• _Exercise directions_
The required output is the line containing "Timex 1983 Sølvfarvet/Stål" followed by every line after it to the end of the listing, each written out exactly.
[[ Record set open ]]
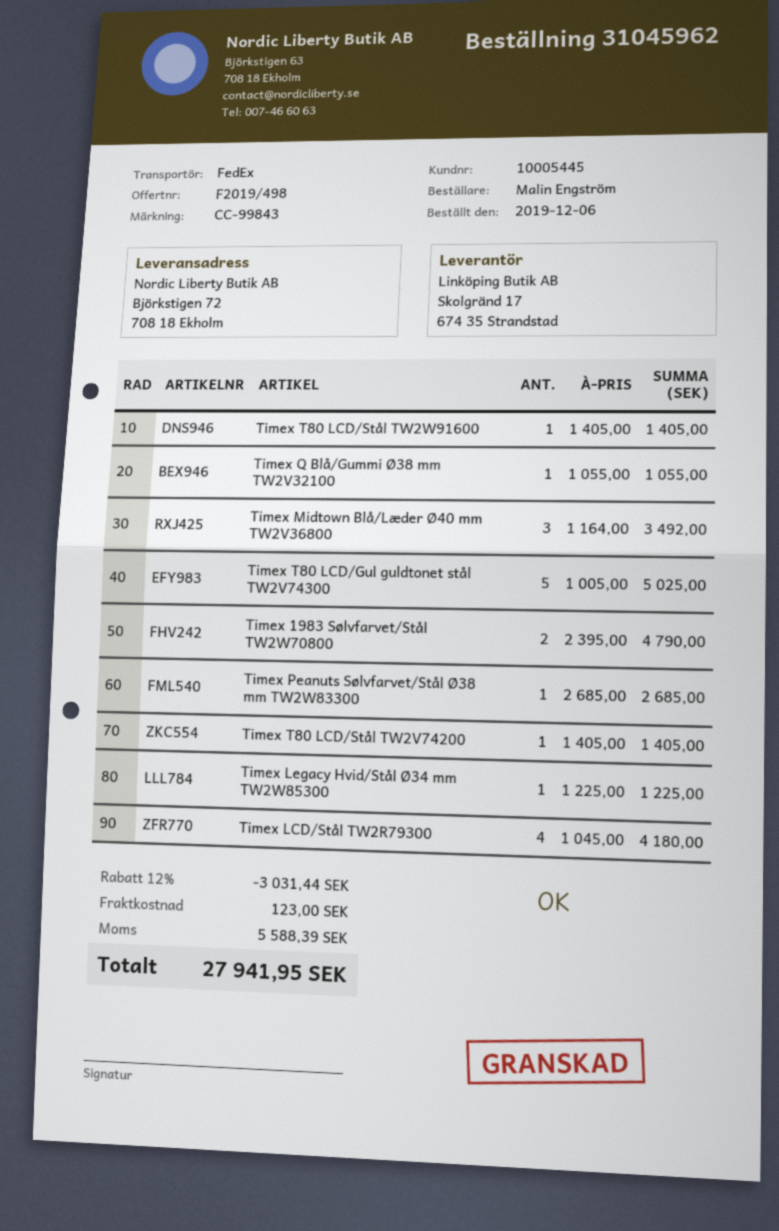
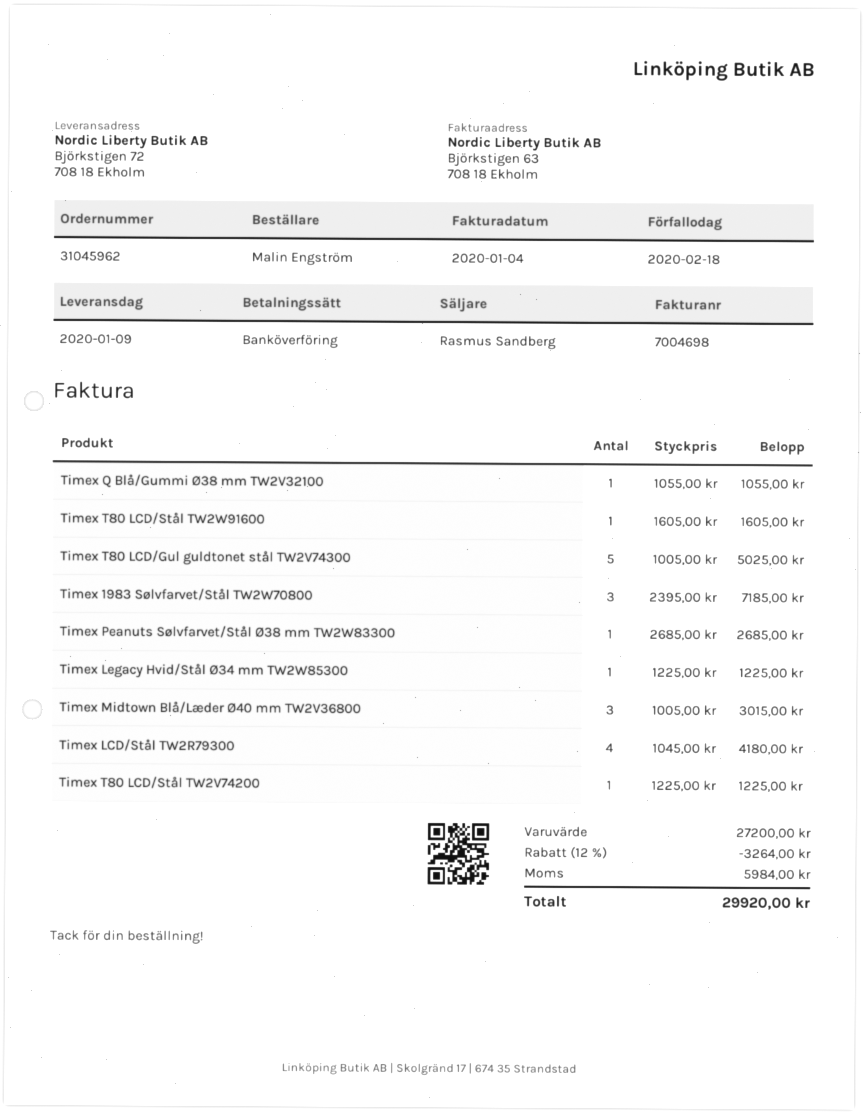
Timex T80 LCD/Stål TW2W91600: 1 x 1405.00 = 1405.00 -> 1 x 1605.00 = 1605.00
Timex Midtown Blå/Læder Ø40 mm TW2V36800: 3 x 1164.00 = 3492.00 -> 3 x 1005.00 = 3015.00
Timex 1983 Sølvfarvet/Stål TW2W70800: 2 x 2395.00 = 4790.00 -> 3 x 2395.00 = 7185.00
Timex T80 LCD/Stål TW2V74200: 1 x 1405.00 = 1405.00 -> 1 x 1225.00 = 1225.00
discount: 12% = 3031.44 -> 12% = 3264.00
shipping: 123.00 -> none
tax: 5588.39 -> 5984.00
total: 27941.95 -> 29920.00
[[ Record set closed ]]
• _Answer for the task_
Timex 1983 Sølvfarvet/Stål TW2W70800: 2 x 2395.00 = 4790.00 -> 3 x 2395.00 = 7185.00
Timex T80 LCD/Stål TW2V74200: 1 x 1405.00 = 1405.00 -> 1 x 1225.00 = 1225.00
discount: 12% = 3031.44 -> 12% = 3264.00
shipping: 123.00 -> none
tax: 5588.39 -> 5984.00
total: 27941.95 -> 29920.00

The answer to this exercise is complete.